Content starts

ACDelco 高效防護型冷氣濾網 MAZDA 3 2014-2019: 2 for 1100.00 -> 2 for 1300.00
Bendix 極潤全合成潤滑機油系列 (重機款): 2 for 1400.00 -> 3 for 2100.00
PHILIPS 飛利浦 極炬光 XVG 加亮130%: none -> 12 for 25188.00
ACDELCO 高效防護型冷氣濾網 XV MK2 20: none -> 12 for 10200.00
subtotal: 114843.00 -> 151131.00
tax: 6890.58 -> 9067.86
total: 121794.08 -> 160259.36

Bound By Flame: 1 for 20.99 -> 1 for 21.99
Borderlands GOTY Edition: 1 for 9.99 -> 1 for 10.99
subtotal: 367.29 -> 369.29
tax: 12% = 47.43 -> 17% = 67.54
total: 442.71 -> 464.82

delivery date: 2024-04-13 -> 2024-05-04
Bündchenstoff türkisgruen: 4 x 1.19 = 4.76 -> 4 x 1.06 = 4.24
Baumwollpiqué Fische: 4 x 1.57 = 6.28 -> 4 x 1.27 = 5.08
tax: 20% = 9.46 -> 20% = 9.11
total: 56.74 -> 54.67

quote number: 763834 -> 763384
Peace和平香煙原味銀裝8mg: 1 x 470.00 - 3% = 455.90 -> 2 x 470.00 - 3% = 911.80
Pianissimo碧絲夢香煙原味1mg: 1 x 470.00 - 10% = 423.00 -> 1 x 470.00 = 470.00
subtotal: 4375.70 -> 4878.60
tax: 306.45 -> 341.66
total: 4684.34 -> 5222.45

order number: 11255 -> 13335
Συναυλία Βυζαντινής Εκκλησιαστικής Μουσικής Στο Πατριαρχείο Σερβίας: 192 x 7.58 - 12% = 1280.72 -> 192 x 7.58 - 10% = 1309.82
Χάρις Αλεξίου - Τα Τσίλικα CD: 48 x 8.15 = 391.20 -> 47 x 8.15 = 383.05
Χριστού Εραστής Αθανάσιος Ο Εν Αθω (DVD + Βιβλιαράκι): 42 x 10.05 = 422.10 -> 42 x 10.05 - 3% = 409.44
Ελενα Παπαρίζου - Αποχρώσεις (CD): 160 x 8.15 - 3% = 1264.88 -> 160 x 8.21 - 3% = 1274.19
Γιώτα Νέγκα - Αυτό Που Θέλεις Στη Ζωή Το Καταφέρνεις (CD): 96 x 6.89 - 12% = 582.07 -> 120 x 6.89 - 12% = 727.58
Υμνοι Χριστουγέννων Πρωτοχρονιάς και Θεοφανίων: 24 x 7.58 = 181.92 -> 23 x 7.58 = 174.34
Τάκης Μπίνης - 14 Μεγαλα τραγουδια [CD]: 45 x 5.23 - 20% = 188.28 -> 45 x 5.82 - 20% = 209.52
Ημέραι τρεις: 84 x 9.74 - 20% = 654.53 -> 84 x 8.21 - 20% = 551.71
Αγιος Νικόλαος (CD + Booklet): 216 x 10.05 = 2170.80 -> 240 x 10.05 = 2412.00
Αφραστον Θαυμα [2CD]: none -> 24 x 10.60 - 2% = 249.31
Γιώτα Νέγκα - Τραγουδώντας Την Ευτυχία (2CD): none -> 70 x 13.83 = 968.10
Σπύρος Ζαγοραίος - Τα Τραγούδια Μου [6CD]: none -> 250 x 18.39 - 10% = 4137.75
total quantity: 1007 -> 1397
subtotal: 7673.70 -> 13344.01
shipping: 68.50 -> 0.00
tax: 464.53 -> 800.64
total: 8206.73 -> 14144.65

Content ends

=== Your task ===
Exactly the lines from the one containing "Γιώτα Νέγκα - Τραγουδώντας" through the last line of the records are to be transcribed, both endpoints included.

=== Expected output ===
Γιώτα Νέγκα - Τραγουδώντας Την Ευτυχία (2CD): none -> 70 x 13.83 = 968.10
Σπύρος Ζαγοραίος - Τα Τραγούδια Μου [6CD]: none -> 250 x 18.39 - 10% = 4137.75
total quantity: 1007 -> 1397
subtotal: 7673.70 -> 13344.01
shipping: 68.50 -> 0.00
tax: 464.53 -> 800.64
total: 8206.73 -> 14144.65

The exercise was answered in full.